Santa Clara County Super. Ct. No. 20CV369668)

BROMBERG, J.

Plaintiff Michelle Hocker sued her former employer, defendant Varian Medical Systems, Inc. (Varian), for age discrimination and related claims. The trial court granted Varian's motion for summary judgment and entered judgment in its favor. We affirm.

I. Background

We take the following facts from the parties' separate statements of undisputed facts and the evidentiary materials submitted or admitted and uncontested in the parties' pleadings. (See Thompson v. Ioane (2017) 11 Cal.App.5th 1180, 1186, fn. 4; Gibbs v. Consolidated Services (2003) 111 Cal.App.4th 794, 797, fn. 3.)

A. Hocker's Employment at Varian

In July 2017, Varian hired Hocker, then 57 years old, as a marketing communications specialist. At the end of the 2018 fiscal year, Hocker's then manager, Kathy Bettman, rated Hocker as demonstrating either "proficiency" or "strength" across all areas in her performance review.
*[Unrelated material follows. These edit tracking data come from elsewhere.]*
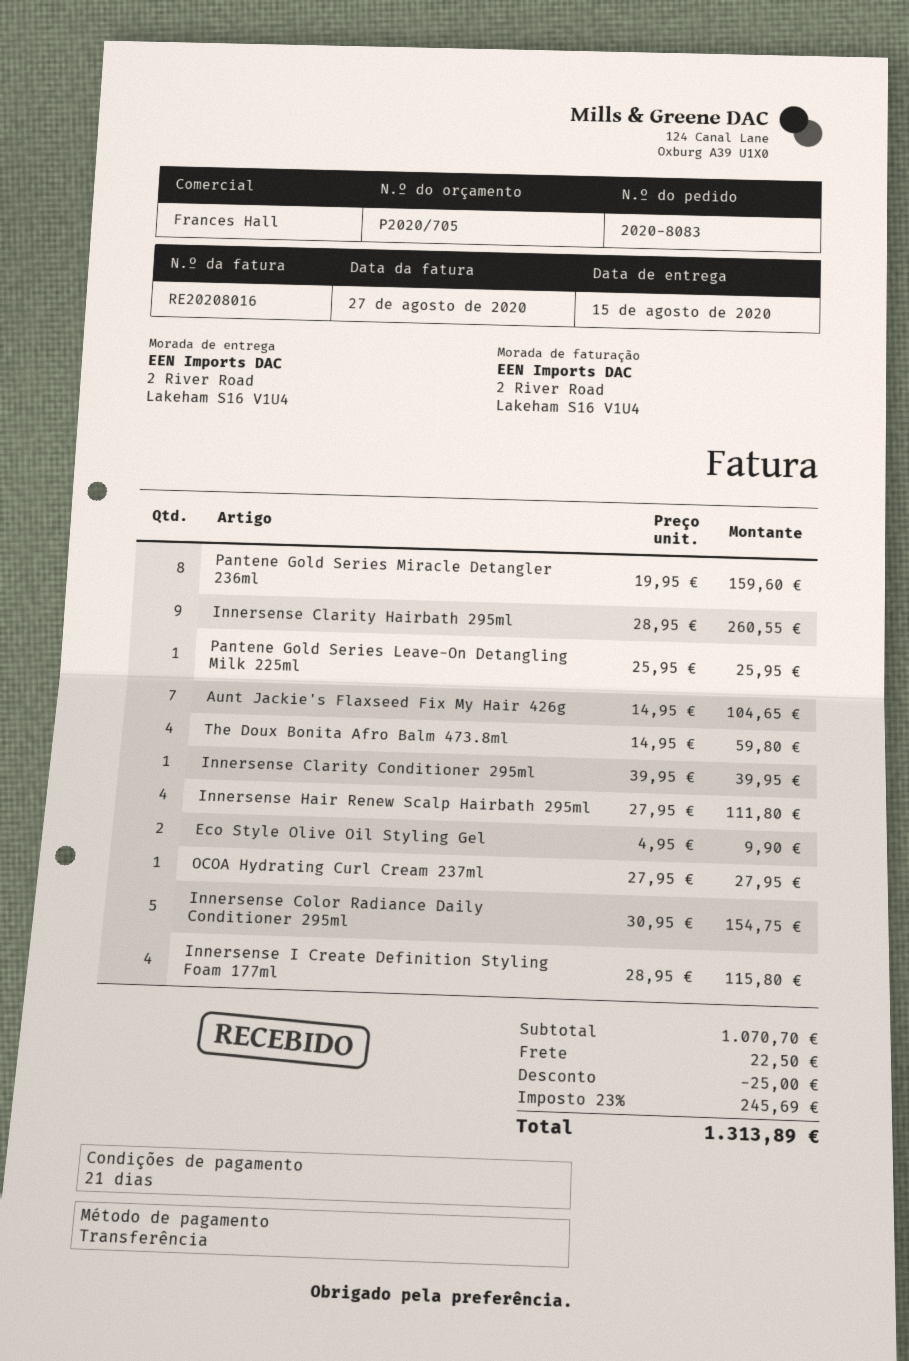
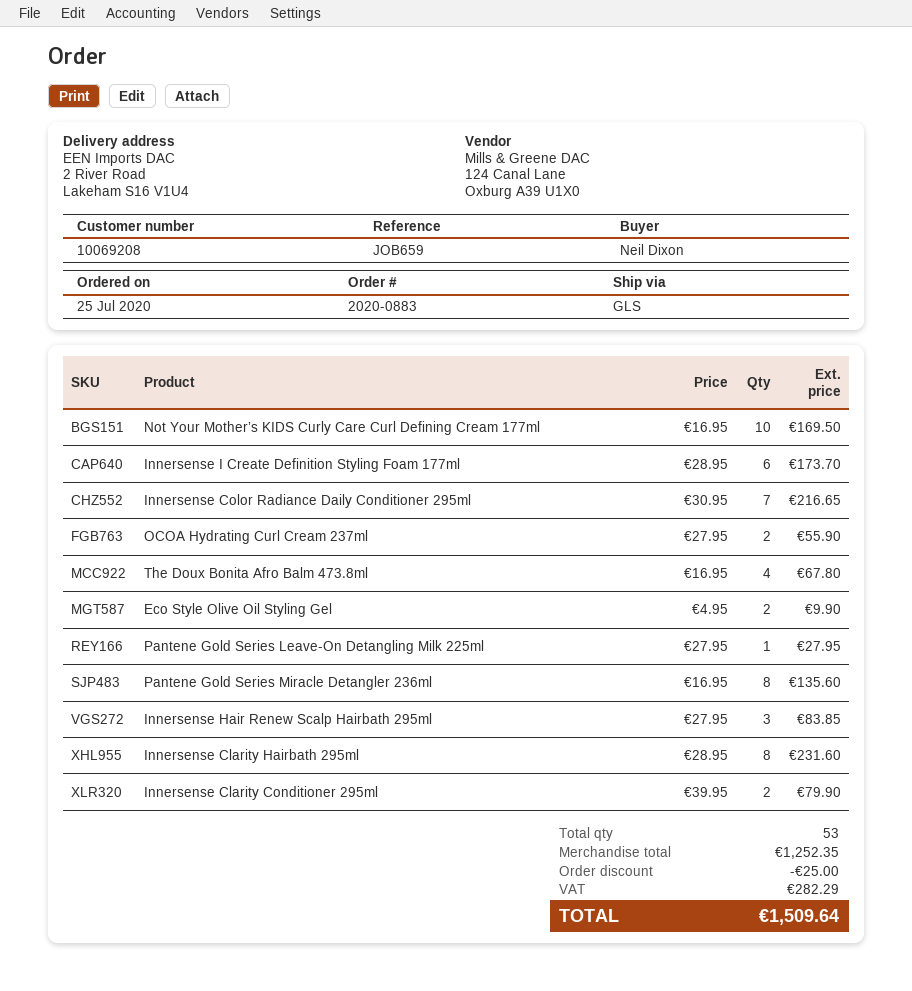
order number: 2020-8083 -> 2020-0883
Pantene Gold Series Miracle Detangler 236ml: 8 x 19.95 = 159.60 -> 8 x 16.95 = 135.60
Innersense Clarity Hairbath 295ml: 9 x 28.95 = 260.55 -> 8 x 28.95 = 231.60
Pantene Gold Series Leave-On Detangling Milk 225ml: 1 x 25.95 = 25.95 -> 1 x 27.95 = 27.95
Aunt Jackie's Flaxseed Fix My Hair 426g: 7 x 14.95 = 104.65 -> none
The Doux Bonita Afro Balm 473.8ml: 4 x 14.95 = 59.80 -> 4 x 16.95 = 67.80
Innersense Clarity Conditioner 295ml: 1 x 39.95 = 39.95 -> 2 x 39.95 = 79.90
Innersense Hair Renew Scalp Hairbath 295ml: 4 x 27.95 = 111.80 -> 3 x 27.95 = 83.85
OCOA Hydrating Curl Cream 237ml: 1 x 27.95 = 27.95 -> 2 x 27.95 = 55.90
Innersense Color Radiance Daily Conditioner 295ml: 5 x 30.95 = 154.75 -> 7 x 30.95 = 216.65
Innersense I Create Definition Styling Foam 177ml: 4 x 28.95 = 115.80 -> 6 x 28.95 = 173.70
Not Your Mother’s KIDS Curly Care Curl Defining Cream 177ml: none -> 10 x 16.95 = 169.50
subtotal: 1070.70 -> 1252.35
shipping: 22.50 -> none
tax: 245.69 -> 282.29
total: 1313.89 -> 1509.64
In or around March 2019, Bettman retired, and Hocker began reporting to Maye Chua, a senior marketing manager.

In or around April 2019, while discussing the hiring of another employee, Chua reportedly told Hocker, "I like to hire younger people because they have better ideas." Hocker was offended by this statement but did not immediately report it. However, the working relationship between Hocker and Chua was apparently strained, with both parties voicing complaints to Rosemarie Smith-Wood, a senior director of marketing and brand, regarding each other's performance.

On July 3, 2019, Chua sent an email to Tiffany Yu, a human resources business partner, with the subject line "managing out," evidently referring to Hocker. Yu responded that "the first step would be to create a Performance Improvement Plan [PIP] for the employee" and directed Chua to draft PIP documentation for review by her manager and approval by HR and Legal prior to meeting with Hocker.

Chua did not follow these directions. Instead, on July 12, 2019, Chua sent Hocker an email with the subject line "Performance improvement plan: Michelle Hocker." The email stated, "as discussed during our 1:1 yesterday, we'll start a performance improvement plan with the goal of helping you perform up to the expectations of your role in the marketing communications group at Varian." Chua forwarded a copy of this email to Smith-Wood. This PIP was not reviewed or approved by either HR or Legal, and a few days later Yu and Chua informed Hocker that she had not been placed on an "official PIP."

On July 15, 2019, Hocker met with Yu to voice concerns regarding her relationship with Chua and to get clarity regarding the PIP. During that meeting, Hocker informed Yu that Chua had said that Hocker was "too old/old-fashion[ed]." Afterwards, Smith-Wood proposed to Yu that Hocker report to her (Smith-Wood) rather than Chua to "help [Hocker] be more efficient while providing [Chua] a reprieve from the less than productive interactions."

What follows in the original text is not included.